AIM OF THE TASK:
Since the records include pictures, leave those out while you reproduce exactly and only the lines from the one containing "All programs must" through the one containing "font-size: 11px ->", inclusive.
*** DATA FOR PROCESSING ***
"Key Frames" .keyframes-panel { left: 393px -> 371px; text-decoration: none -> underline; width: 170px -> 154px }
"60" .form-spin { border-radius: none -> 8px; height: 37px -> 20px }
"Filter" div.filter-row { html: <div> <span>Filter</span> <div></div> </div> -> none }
*** End of DATA FOR PROCESSING ***
*** DATA FOR PROCESSING ***
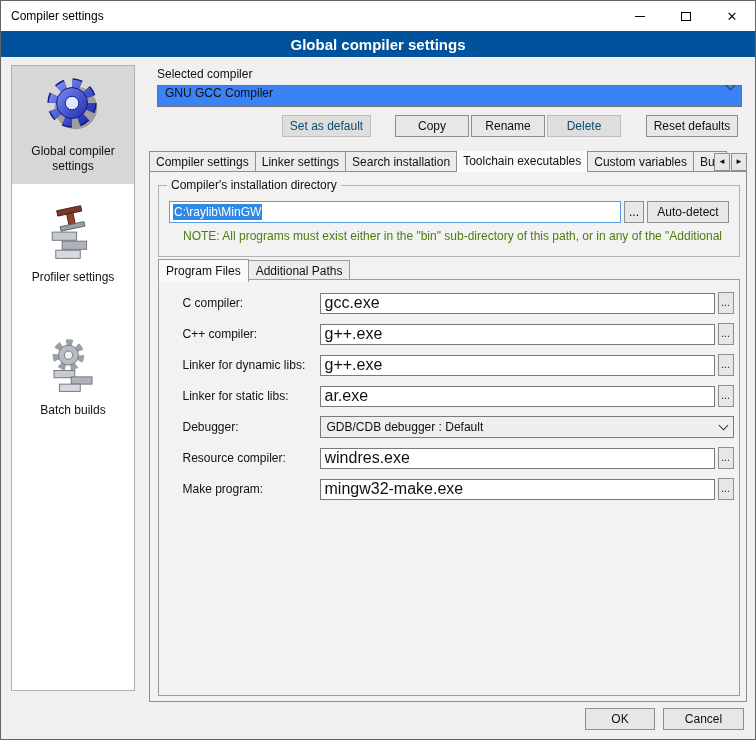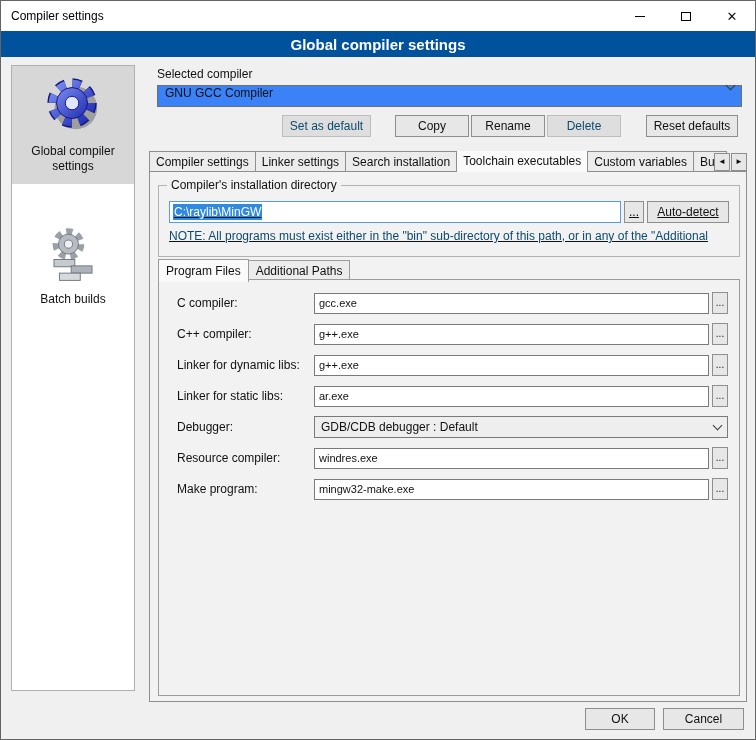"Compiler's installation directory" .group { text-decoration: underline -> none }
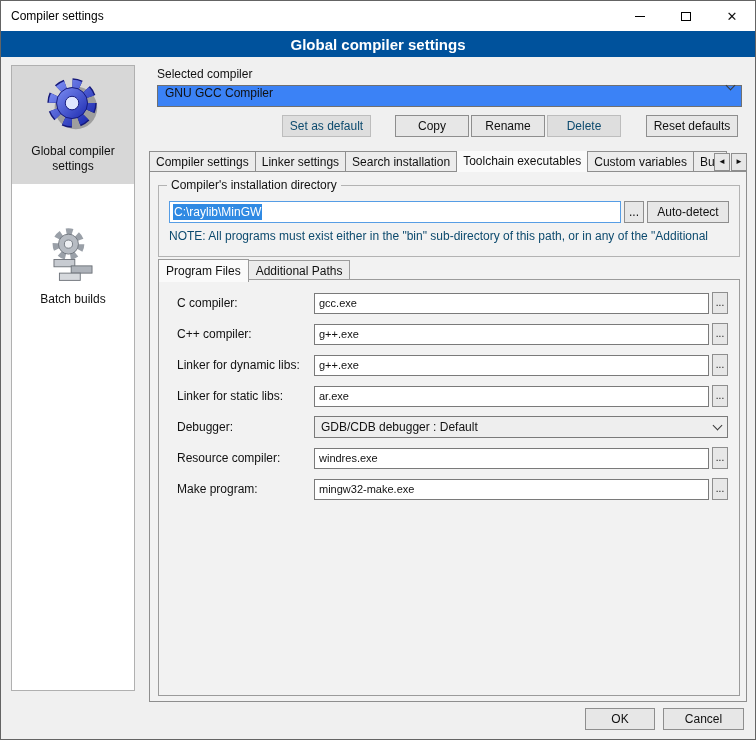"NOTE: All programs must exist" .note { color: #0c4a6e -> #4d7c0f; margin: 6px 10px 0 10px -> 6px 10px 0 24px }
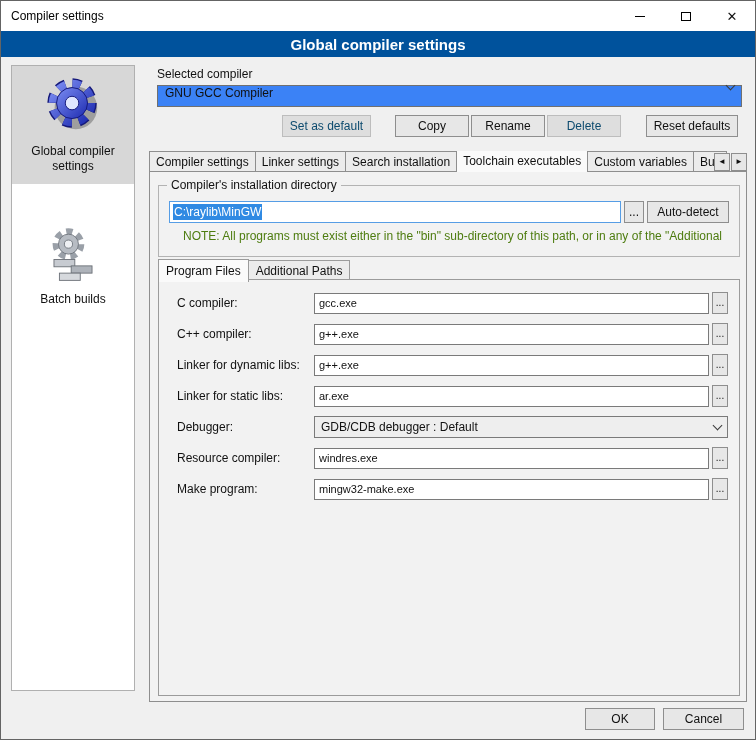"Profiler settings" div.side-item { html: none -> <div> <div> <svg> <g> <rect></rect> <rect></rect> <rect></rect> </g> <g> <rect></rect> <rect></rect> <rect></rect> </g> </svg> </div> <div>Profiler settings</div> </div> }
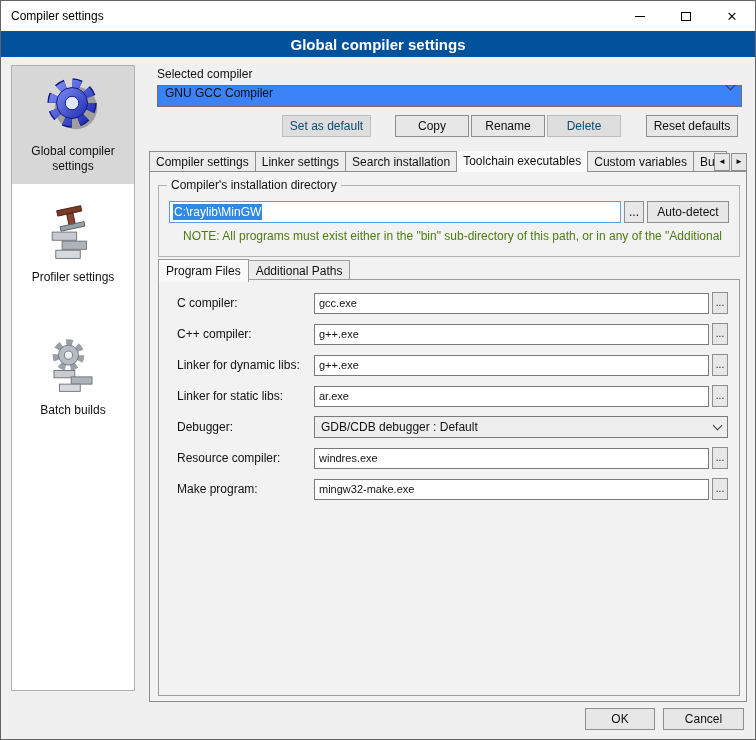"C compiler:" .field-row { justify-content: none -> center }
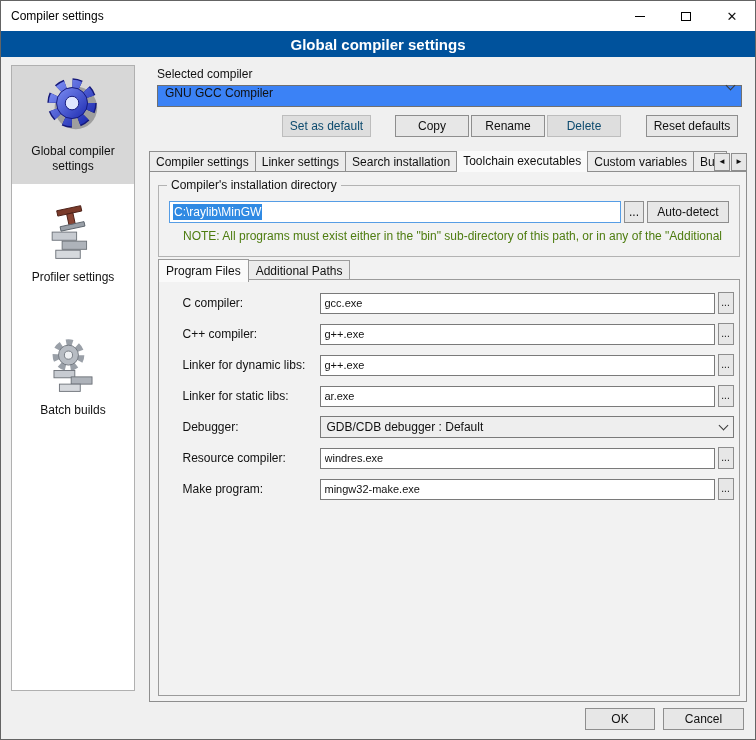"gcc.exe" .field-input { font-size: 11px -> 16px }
*** End of DATA FOR PROCESSING ***
WRITTEN ANSWER:
"NOTE: All programs must exist" .note { color: #0c4a6e -> #4d7c0f; margin: 6px 10px 0 10px -> 6px 10px 0 24px }
"Profiler settings" div.side-item { html: none -> <div> <div> <svg> <g> <rect></rect> <rect></rect> <rect></rect> </g> <g> <rect></rect> <rect></rect> <rect></rect> </g> </svg> </div> <div>Profiler settings</div> </div> }
"C compiler:" .field-row { justify-content: none -> center }
"gcc.exe" .field-input { font-size: 11px -> 16px }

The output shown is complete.